In the past few years, IT shops have grown accustomed to letting their file systems grow to staggering capacities. File systems are advancing at similar rates to extend their capacity limits and design thresholds, especially around metadata management. However, this increased capacity lays the groundwork for extremely volatile situations.
Is your data safe? Will you be able to access it when you need it? How is your Storage solution architected? When was the last backup? If you even have a backup, how long will it take you to restore it? Questions all business leaders and CIOs should be asking.
Is large, single name space file systems right for you?
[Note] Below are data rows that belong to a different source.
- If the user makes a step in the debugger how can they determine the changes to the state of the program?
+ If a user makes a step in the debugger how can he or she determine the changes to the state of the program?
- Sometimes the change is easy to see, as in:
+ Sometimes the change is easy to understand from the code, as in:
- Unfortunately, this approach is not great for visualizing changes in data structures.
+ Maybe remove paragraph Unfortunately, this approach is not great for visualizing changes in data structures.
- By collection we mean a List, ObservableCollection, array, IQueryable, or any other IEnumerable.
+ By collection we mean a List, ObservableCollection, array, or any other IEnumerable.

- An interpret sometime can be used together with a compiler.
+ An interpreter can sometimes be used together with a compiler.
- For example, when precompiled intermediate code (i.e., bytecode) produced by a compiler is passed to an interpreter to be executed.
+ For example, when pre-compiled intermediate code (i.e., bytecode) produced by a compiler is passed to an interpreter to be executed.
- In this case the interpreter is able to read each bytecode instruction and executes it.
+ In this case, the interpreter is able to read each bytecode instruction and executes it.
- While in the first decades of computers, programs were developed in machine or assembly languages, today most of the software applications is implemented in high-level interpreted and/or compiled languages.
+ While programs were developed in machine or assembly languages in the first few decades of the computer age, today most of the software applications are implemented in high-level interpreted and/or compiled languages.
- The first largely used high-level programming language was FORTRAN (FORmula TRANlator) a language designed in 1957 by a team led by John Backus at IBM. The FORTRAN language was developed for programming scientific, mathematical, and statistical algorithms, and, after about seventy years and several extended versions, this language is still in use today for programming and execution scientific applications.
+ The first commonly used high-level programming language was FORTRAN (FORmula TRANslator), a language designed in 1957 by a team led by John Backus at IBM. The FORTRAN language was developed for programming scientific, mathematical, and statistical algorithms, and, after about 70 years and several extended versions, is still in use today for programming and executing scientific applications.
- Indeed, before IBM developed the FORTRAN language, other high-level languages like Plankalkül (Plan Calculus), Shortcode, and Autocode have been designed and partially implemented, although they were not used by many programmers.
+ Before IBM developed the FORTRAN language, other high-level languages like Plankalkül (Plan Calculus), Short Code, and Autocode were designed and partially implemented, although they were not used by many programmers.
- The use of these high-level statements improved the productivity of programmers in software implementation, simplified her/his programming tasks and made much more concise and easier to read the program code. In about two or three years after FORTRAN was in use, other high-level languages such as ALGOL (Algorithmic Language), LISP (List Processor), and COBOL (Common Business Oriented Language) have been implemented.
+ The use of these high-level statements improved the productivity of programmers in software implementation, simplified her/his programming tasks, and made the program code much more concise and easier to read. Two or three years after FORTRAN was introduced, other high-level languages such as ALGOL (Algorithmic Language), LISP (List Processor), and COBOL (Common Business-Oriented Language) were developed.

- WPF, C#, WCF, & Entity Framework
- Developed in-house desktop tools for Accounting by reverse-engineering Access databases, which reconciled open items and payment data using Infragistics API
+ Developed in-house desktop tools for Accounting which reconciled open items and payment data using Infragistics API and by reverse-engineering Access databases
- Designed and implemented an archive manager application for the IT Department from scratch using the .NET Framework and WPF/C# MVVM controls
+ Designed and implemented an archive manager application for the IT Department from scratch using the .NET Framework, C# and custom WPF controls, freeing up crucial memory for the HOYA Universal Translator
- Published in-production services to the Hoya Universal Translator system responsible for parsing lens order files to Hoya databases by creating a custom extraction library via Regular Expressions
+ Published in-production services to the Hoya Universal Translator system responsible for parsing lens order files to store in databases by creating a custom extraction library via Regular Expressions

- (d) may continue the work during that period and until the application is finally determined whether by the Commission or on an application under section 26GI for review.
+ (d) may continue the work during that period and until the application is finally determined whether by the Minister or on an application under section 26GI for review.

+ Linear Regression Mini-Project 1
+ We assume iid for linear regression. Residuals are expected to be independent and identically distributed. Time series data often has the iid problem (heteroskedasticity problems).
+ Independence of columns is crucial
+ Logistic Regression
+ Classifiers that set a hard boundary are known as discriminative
Recently, I was engaged on a case that involved data migration at the block level of a customer’s business data. After the migration was completed –successfully I might add –all systems were released to full production load. Sometime later (weeks/months) the System administrator ran a simple script to change file and directory permissions –for which he felt would be a harmless action---affected the entire business unit by taking the file system offline and impacting thousands of users. The “hot seat” takes all new meaning when the IT guy had to explain to executives that a benign task caused a single, extraordinarily large file systems to go offline.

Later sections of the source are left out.